Do not discover your identity fallback does not work during an outage.

Gameday Scenario: Identity Provider Down

def gameday_identity_provider_down():
    """Test: What happens when identity provider is offline?"""
    
    print("=== GAMEDAY: Identity Provider Down ===")
    
    # Step 1: Simulate provider unavailability
    mock_identity_provider.set_status("unavailable")
    
    # Step 2: Try normal user workflows
    results = {
        'login_new_user': test_login("new@example.com"),
        'refresh_token': test_token_refresh(),
        'access_protected_resource': test_access("user_data"),
        'api_calls_succeed': test_api_calls(100),
    }
    
    # Step 3: Check degraded mode kicked in
    metrics = get_current_metrics()
    results['degraded_mode_active'] = metrics['auth.degraded_mode_usage'] > 0
    
    # Step 4: Simulate provider recovery
    mock_identity_provider.set_status("healthy")
    
    # Step 5: Verify recovery works
    time.sleep(5)
    results['provider_recovery_detected'] = metrics['identity_provider_health'] == 'ok'
    results['new_tokens_issued'] = test_new_token_after_recovery() is not None
    
    # Report
    print(f"Results: {results}")
    assert all(results.values()), "Identity failover failed"

Run this gameday:

  • Monthly (minimum)
  • Before major releases
  • When you change identity architecture

The uncomfortable truth

Your identity provider may have a better SLA than your system does. That does not guarantee protection. The provider can be within contract while your customer journey is still degraded or unavailable.

Until you have a fallback, a local cache, or a secondary provider, you are betting your uptime on someone else’s infrastructure with no redundancy.

That is the vulnerability that identity failures exploit.


Identity architecture: resilience patterns

The failure modes above name the problems. This section names the architectural patterns that address them.

Token cache layering

Do not rely on a single token validation path. Layer caches to reduce identity provider dependency.

Client-side cache. The calling service or browser holds a token until near-expiry. Reduces identity provider calls significantly but creates a window where revoked tokens remain valid.

Service-side cache. Server-side middleware caches validated token results for a short window (30 to 300 seconds depending on security requirements). Protects against identity provider latency spikes and short outages.

Edge cache. For read-heavy workloads, a CDN or API gateway can validate tokens against a cached public key set, allowing auth decisions without reaching the origin identity provider at all.

The key design decision is the revocation window: how long can a revoked or expired token remain valid across each cache layer? Define this explicitly and match it to the workload’s security and reliability requirements.


Managed identity versus application identity tradeoffs

Both options exist for service-to-service authentication in cloud environments.

Managed identity (Azure Managed Identity, AWS IAM Roles for EC2 and ECS, GCP Service Accounts):

  • No secret rotation required
  • Identity lifecycle managed by the platform
  • Scoped to the resource, not the application
  • Failure mode: if the control plane is degraded, token acquisition fails regardless of application health

Application identity (client credentials, service principals, API keys):

  • Explicit rotation required and an engineering responsibility
  • More portable across environments and providers
  • Failure mode: secret rotation errors cause authentication failures; no platform fallback

The practical tradeoff. Managed identity removes human-operated rotation overhead and reduces secret sprawl. The cost is a new dependency on the control plane’s token issuance path. If your SLO requires independence from the control plane during outages, managed identity introduces a structural exposure that requires explicit planning.

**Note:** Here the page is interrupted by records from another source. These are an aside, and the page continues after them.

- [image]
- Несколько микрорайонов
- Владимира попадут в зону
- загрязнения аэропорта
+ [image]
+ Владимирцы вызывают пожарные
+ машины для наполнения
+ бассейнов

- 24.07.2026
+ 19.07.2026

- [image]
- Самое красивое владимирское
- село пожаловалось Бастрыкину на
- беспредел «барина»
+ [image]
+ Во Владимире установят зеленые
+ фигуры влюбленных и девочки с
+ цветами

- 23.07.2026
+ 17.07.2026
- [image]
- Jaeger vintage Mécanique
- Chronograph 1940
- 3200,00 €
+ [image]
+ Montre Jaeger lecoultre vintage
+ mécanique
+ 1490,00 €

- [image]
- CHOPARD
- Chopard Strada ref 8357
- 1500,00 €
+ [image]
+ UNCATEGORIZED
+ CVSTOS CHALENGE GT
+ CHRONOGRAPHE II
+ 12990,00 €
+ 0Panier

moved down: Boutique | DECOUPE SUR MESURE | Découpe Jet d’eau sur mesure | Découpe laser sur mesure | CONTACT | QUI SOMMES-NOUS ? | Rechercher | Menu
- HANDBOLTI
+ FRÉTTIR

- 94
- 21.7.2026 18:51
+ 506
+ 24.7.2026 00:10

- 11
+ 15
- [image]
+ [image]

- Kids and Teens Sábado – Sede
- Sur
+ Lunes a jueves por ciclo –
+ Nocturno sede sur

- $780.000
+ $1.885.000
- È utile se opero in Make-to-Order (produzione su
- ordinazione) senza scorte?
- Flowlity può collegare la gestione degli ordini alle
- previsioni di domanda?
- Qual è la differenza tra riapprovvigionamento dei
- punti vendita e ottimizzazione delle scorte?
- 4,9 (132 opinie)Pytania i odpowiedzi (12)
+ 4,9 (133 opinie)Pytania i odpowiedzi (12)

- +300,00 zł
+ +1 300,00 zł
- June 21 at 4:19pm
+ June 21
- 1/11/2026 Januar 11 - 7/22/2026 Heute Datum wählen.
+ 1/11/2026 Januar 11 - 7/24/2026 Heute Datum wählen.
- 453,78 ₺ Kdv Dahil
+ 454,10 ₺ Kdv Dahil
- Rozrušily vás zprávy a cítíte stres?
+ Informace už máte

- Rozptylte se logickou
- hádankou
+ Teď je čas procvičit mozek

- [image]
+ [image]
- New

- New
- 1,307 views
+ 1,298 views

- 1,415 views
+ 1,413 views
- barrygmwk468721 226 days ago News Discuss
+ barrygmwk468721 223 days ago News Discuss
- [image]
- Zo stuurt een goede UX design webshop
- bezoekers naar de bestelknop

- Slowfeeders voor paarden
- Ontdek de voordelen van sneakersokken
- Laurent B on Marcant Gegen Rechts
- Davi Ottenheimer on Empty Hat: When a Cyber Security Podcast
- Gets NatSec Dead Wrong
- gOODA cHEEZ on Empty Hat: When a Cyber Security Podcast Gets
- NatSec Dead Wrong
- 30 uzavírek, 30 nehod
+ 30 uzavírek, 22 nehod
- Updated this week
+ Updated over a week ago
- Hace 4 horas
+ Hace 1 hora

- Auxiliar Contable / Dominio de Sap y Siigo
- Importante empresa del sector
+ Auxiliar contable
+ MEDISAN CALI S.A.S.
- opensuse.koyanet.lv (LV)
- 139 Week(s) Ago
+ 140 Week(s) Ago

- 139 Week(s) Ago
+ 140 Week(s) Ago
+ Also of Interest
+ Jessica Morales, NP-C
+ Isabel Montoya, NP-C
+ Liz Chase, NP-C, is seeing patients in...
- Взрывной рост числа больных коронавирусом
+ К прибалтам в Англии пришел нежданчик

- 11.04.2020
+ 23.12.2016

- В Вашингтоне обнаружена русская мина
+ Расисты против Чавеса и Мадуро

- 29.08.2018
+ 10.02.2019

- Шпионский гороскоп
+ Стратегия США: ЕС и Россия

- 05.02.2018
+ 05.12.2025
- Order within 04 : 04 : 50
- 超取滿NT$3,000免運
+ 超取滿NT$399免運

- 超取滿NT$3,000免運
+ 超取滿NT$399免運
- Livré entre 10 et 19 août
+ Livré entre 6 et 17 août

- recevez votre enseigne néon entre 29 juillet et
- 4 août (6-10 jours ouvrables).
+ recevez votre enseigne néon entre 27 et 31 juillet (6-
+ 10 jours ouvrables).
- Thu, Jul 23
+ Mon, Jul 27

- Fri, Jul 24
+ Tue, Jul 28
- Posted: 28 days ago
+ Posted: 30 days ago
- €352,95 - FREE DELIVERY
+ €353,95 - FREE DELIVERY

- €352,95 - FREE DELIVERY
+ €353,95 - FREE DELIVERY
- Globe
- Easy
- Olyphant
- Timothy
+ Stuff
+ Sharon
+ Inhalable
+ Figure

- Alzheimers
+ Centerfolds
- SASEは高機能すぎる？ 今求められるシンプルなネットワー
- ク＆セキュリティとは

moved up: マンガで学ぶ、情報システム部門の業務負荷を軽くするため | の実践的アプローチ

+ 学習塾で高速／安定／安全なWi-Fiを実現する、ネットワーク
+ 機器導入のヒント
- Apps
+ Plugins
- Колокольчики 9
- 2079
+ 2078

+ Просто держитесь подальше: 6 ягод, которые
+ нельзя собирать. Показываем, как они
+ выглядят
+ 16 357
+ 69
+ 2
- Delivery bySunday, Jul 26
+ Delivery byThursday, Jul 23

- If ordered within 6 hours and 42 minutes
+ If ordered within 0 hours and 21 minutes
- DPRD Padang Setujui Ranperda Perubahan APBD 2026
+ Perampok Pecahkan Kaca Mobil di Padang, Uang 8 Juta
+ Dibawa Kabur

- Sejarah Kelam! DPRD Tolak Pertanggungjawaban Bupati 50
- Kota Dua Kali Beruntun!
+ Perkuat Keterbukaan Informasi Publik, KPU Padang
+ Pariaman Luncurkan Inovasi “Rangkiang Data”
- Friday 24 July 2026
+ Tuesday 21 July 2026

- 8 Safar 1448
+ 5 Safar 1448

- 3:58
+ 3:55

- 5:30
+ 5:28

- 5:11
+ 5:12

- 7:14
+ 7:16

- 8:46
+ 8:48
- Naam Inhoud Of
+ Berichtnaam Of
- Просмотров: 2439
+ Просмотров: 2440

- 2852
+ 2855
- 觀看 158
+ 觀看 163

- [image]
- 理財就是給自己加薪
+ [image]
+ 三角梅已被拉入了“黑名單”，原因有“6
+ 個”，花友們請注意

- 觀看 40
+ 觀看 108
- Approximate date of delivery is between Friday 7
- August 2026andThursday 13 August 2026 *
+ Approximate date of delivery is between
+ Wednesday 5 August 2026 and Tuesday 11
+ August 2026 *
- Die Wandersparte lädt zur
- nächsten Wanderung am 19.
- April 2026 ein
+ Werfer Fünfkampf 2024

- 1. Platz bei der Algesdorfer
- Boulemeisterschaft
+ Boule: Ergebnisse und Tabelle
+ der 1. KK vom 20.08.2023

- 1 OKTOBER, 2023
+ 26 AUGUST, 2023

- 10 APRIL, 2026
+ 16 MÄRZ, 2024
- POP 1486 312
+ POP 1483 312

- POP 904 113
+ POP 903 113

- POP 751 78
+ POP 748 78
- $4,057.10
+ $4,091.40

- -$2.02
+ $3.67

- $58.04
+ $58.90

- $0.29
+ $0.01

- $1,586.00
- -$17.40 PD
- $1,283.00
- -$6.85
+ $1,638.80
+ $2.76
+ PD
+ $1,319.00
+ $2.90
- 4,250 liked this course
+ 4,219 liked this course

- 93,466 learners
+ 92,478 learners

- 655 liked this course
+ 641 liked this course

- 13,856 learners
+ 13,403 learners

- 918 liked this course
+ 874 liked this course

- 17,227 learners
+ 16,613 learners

Multiple authentication paths

Design authentication to degrade gracefully rather than fail completely.

Primary path: Live validation against the identity provider.

Secondary path: Validation against a local token cache or read-only replica of the identity store.

Degraded path: Accept tokens validated within the last N minutes (configurable) when the identity provider is unreachable, with degraded-mode flagging logged and visible to operators.

The degraded path does not mean unlimited access. It means the system remains partially functional for existing sessions while new logins are held until the identity provider recovers. Define the degraded window explicitly. Common values are 30 minutes to 2 hours depending on the workload’s security posture.


Regional token validation independence

If your system spans multiple regions, token validation must work independently per region during a cross-region event.

The problem. Token validation that routes through a single region creates a single point of failure. If that region is impaired, token validation fails everywhere, even if compute and storage in other regions are healthy.

The pattern:

  • Deploy identity provider replicas or caching proxies in each region
  • Validate tokens locally against regional caches of the public key set (for JWT-based tokens, this is the JWKS endpoint)
  • Refresh key sets on a schedule rather than on every request
  • Ensure that a regional identity replica failure does not block authentication in other regions

Azure-specific. Azure Entra ID is globally distributed. Token validation using the published JWKS endpoint works regionally without routing through a single control plane. The failure mode to plan for is the JWKS refresh path during high-load events. Cache the key set aggressively and refresh on a schedule rather than on each validation request.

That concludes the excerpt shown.